GEICO's compliance team then conducted an audit into a sample of DeSoto's claims to ensure he was complying with the warning, a procedure typical in the case of extracontractual exposure. (Doc. 39-7 at 16-17.) Based on the audit results, Johnson concluded that he violated the terms of DeSoto's warning. (Doc. 39-7 at 21.) Specifically, on September 2, 2020, DeSoto reviewed a time sensitive claim file-but his review failed to address a surgery identified in the file or to provide appropriate guidance to his adjusters to handle the claim with urgency. (Doc. 39-23 at 3.) The audit concluded that these errors subjected GEICO to significant excess monetary exposure. (Id.) Therefore, on October 7, 2020, GEICO terminated DeSoto for violating the terms of his warning. (Doc. 39-2 at 20.)

C. Procedural History

DeSoto brought three claims against GEICO: an FMLA interference claim; an FMLA retaliation claim; and a claim under Florida's Private Whistleblower's Act (FWA), § 448.101, Fla.
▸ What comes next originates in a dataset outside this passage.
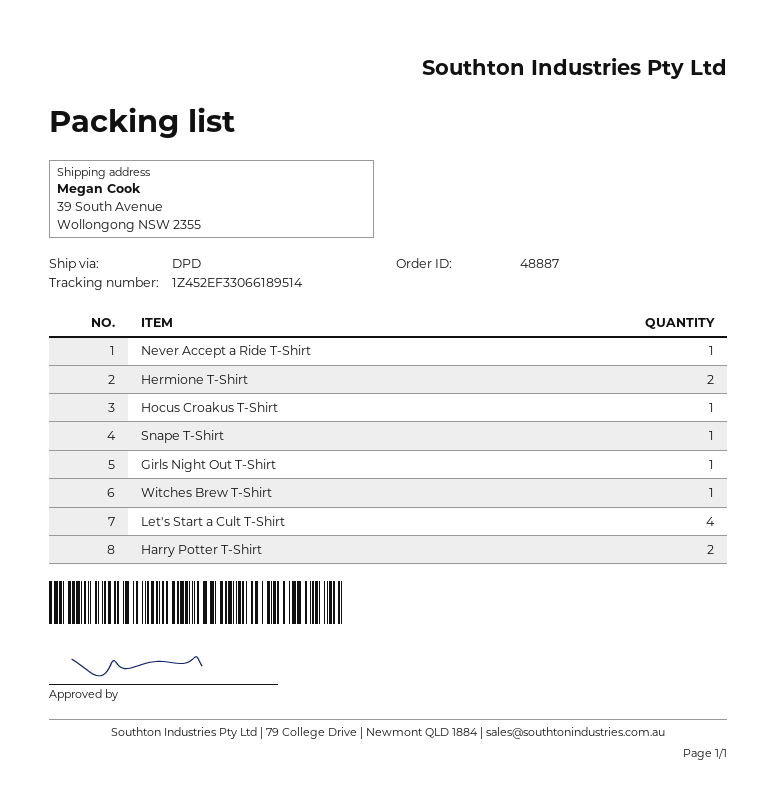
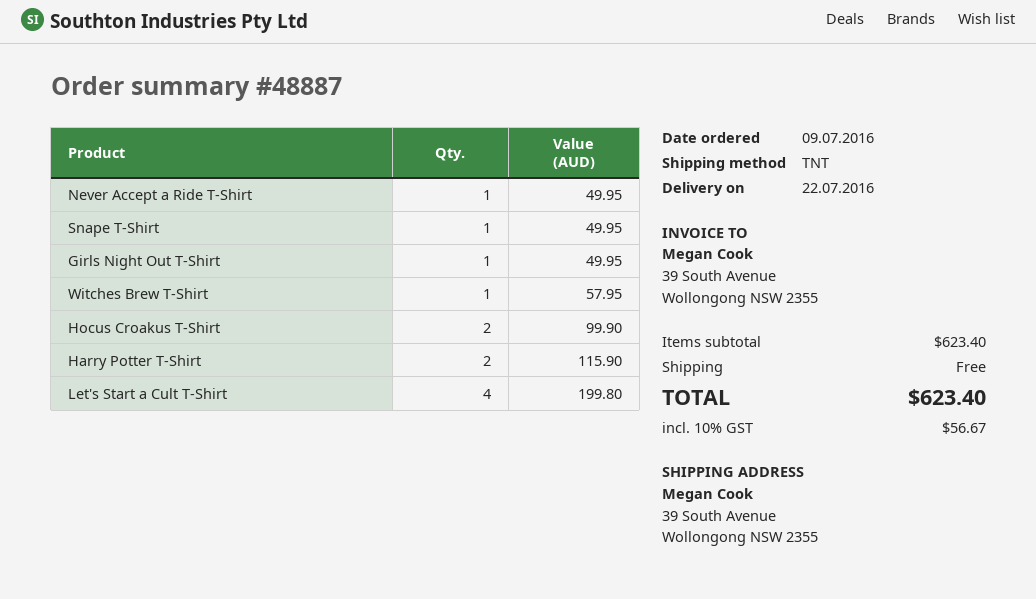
shipping method: DPD -> TNT
Hermione T-Shirt: 2 -> none
Hocus Croakus T-Shirt: 1 -> 2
Stat. (Doc. 1.) Following discovery, GEICO filed a motion for summary judgment. (Doc. 26.) When the Magistrate Judge granted additional discovery to DeSoto, the Court denied GEICO's original summary judgment motion as moot. (Doc. 35; Doc. 36.) GEICO again moves for summary judgment. (Doc. 38.) Desoto opposes the motion, (Doc. 42), and GEICO replies in support of it, (Doc. 44).

II. LEGAL STANDARD

Summary judgment is appropriate if no genuine dispute of material fact exists and the moving party is entitled to judgment as a matter of law. See FED. R. ClV. P. 56(a). A fact is material if it might affect the outcome of the suit under governing law. See Anderson v. Liberty Lobby, Inc., 477 U.S. 242, 248 (1986).

A moving party is entitled to summary judgment when the nonmoving party "fail[s] to make a sufficient showing on an essential element of her case with respect to which she has the burden of proof." Celotex Corp. v. Catrett, 477 U.S. 317, 323 (1986). The movant always bears the initial burden of informing the district court of the basis for its motion and identifying those parts of the record that demonstrate an absence of a genuine issue of material fact. Clark v. Coats 8c Clark, Inc., 929 F.2d 604, 608 (11th Cir. 1991).

When that burden is met, the burden shifts to the nonmovant to prove that there is a genuine issue of fact that precludes summary judgment. Id. The nonmoving party must "go beyond the pleadings" and point to evidence of a real issue for trial. Celotex, 477 U.S. at 324 (quotation omitted). "A mere 'scintilla' of evidence" does not suffice; "there must be enough of a showing that the jury could reasonably find for [the nonmovant]." Walker v. Darby, 911 F.2d 1573, 1577 (11th Cir. 1990) (quotation omitted). In reviewing the identified portions of the record, the Court draws all legitimate inferences in the nonmoving party's favor. See Sconiers v. Lockhart, 946 F.3d 1256, 1263 (11th Cir. 2020).

III. ANALYSIS

The FMLA provides "eligible employee [s]" twelve workweeks of leave during any twelve-month period to accommodate a ...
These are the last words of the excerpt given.